*** Opening Data for processing ***

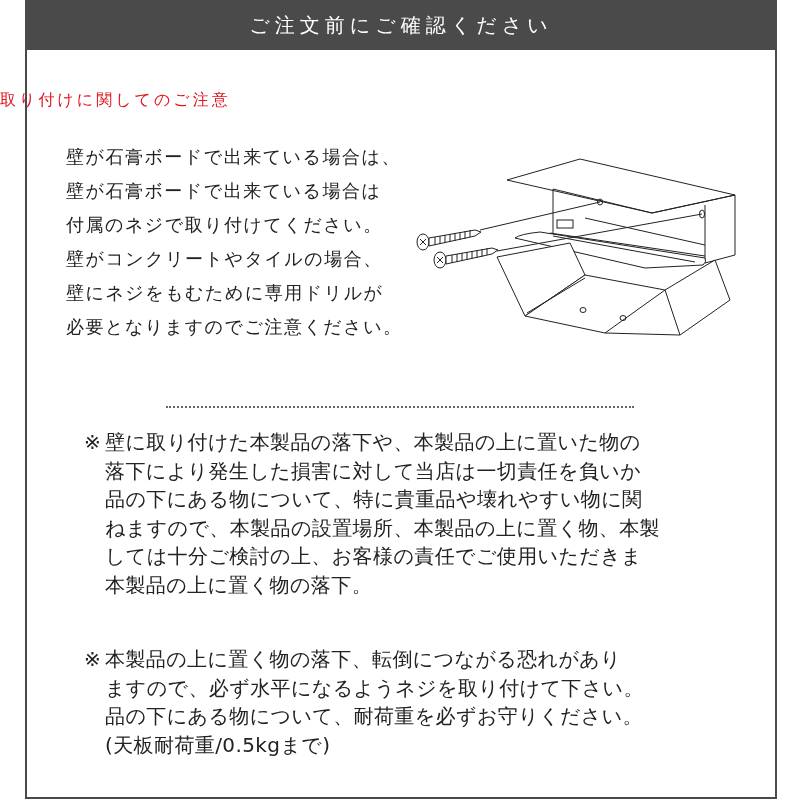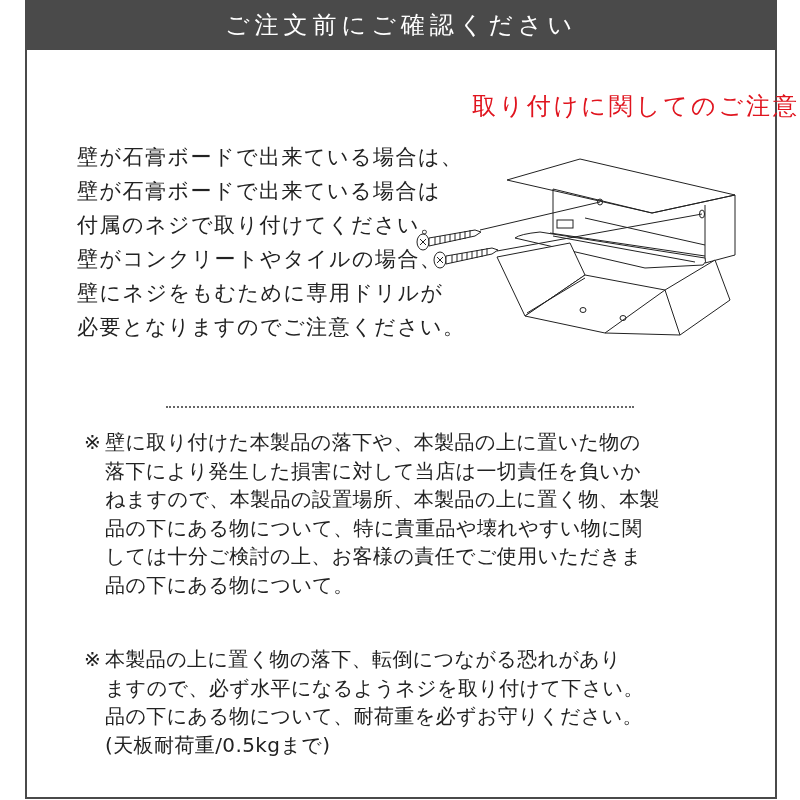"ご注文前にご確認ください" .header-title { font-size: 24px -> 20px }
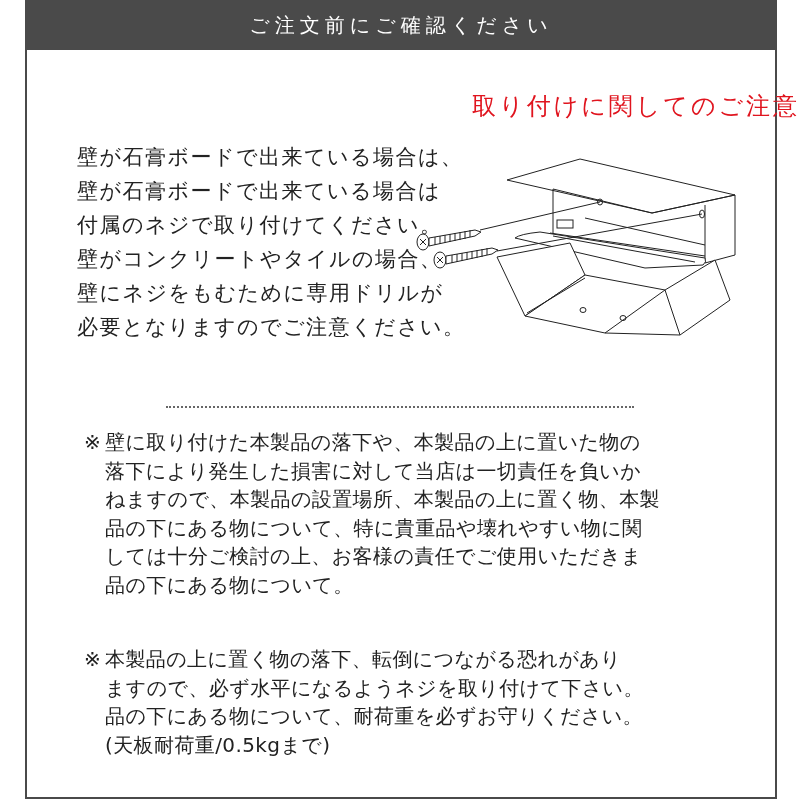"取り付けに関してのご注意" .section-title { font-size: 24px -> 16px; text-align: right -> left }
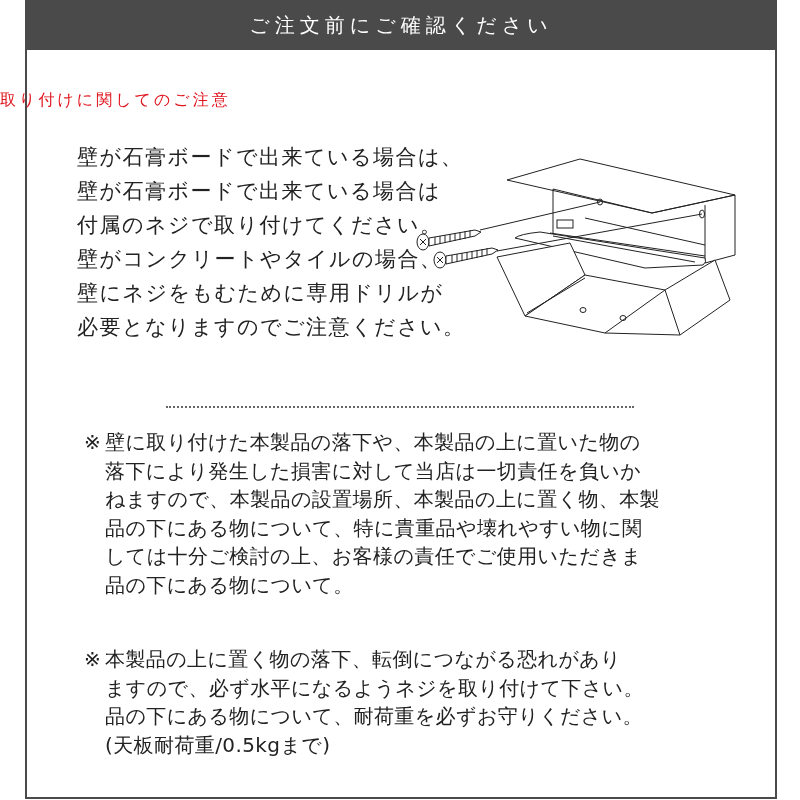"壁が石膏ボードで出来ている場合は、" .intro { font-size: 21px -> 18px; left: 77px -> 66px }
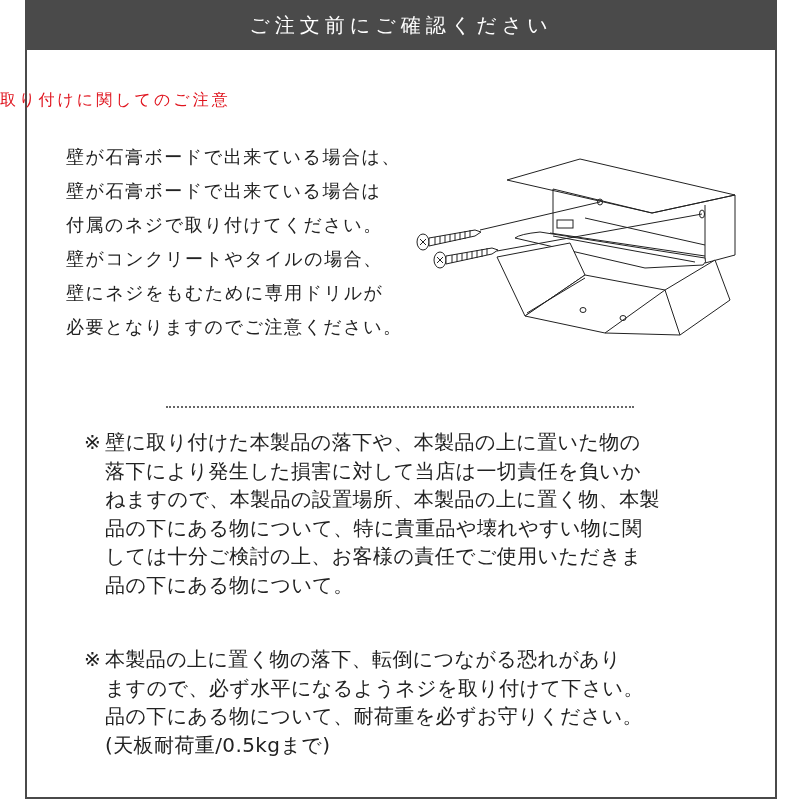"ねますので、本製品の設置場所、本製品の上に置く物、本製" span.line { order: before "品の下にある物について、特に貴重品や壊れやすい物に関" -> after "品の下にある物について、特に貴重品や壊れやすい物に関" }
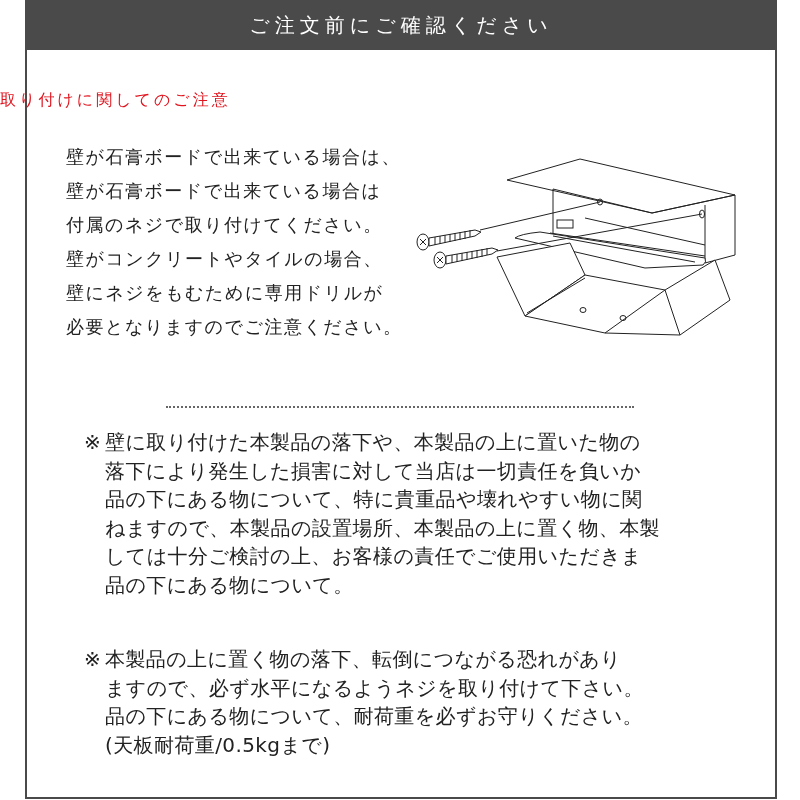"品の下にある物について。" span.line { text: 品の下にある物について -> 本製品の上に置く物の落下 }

*** Closing Data for processing ***
*** Opening Data for processing ***

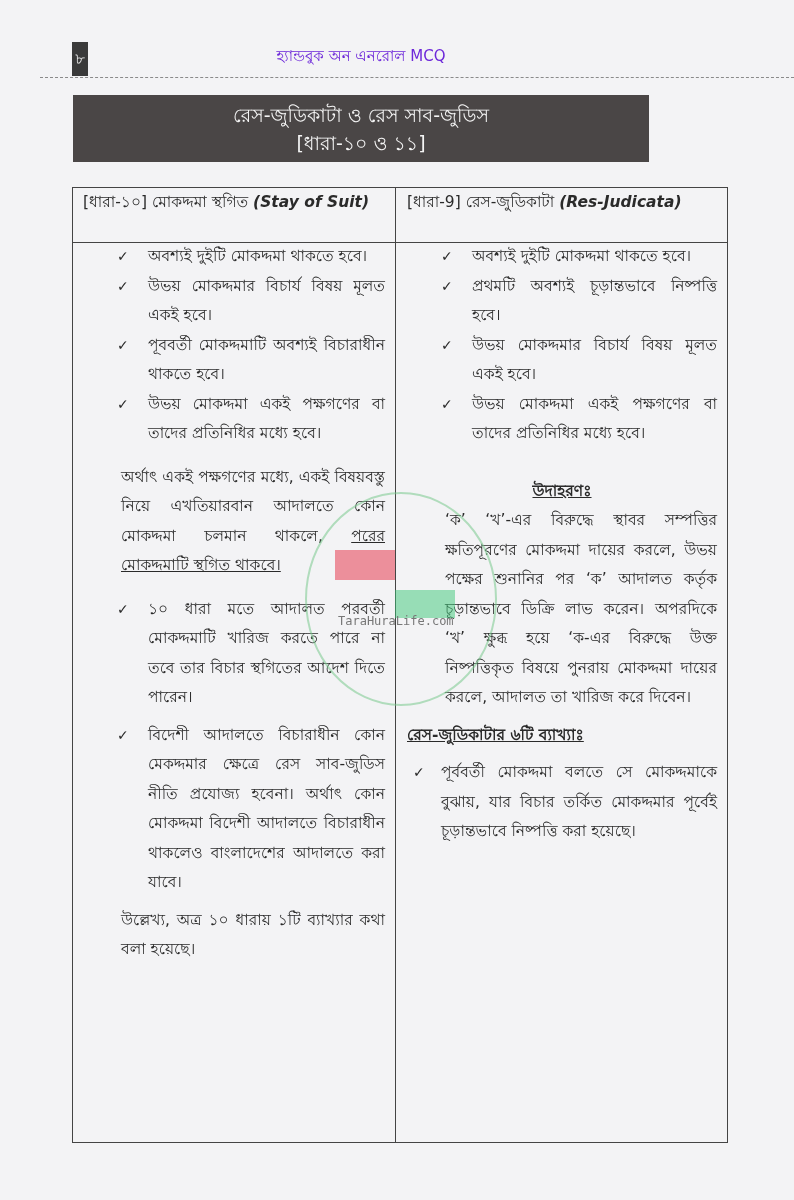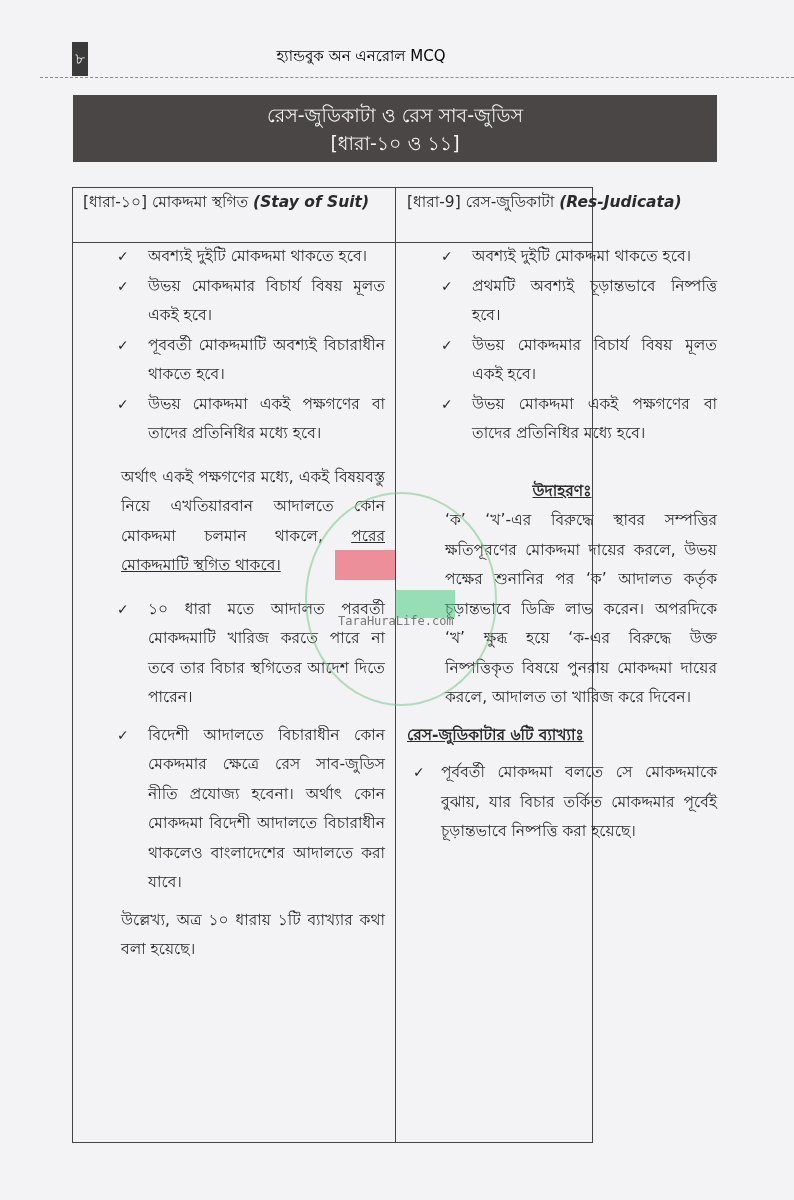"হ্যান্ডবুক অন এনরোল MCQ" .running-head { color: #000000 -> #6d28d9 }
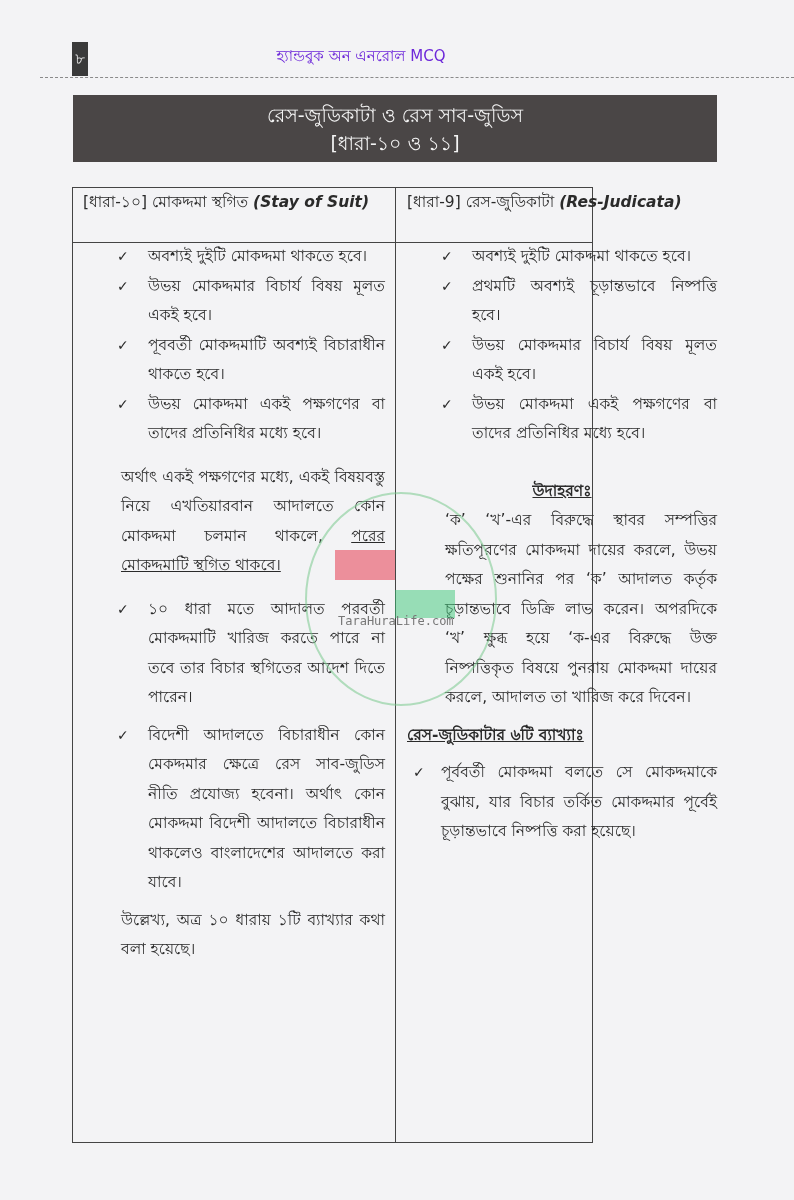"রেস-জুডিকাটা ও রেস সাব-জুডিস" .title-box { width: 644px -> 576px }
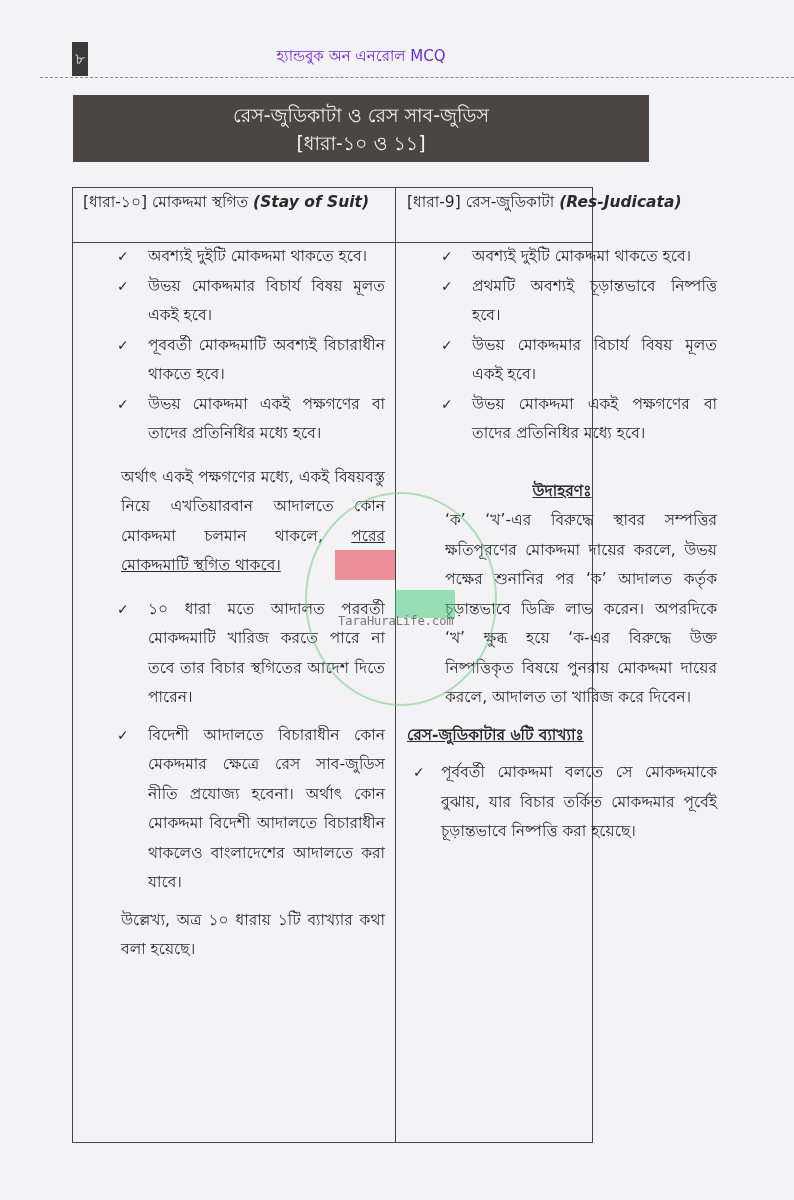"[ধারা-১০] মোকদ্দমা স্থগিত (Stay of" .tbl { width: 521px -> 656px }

*** Closing Data for processing ***

Extract from the material above the stretch running from the line containing "width: 644px ->" through the line containing "মোকদ্দমা স্থগিত (Stay". Keep the text exact and the pictures out.

Exercise solution:
"রেস-জুডিকাটা ও রেস সাব-জুডিস" .title-box { width: 644px -> 576px }
"[ধারা-১০] মোকদ্দমা স্থগিত (Stay of" .tbl { width: 521px -> 656px }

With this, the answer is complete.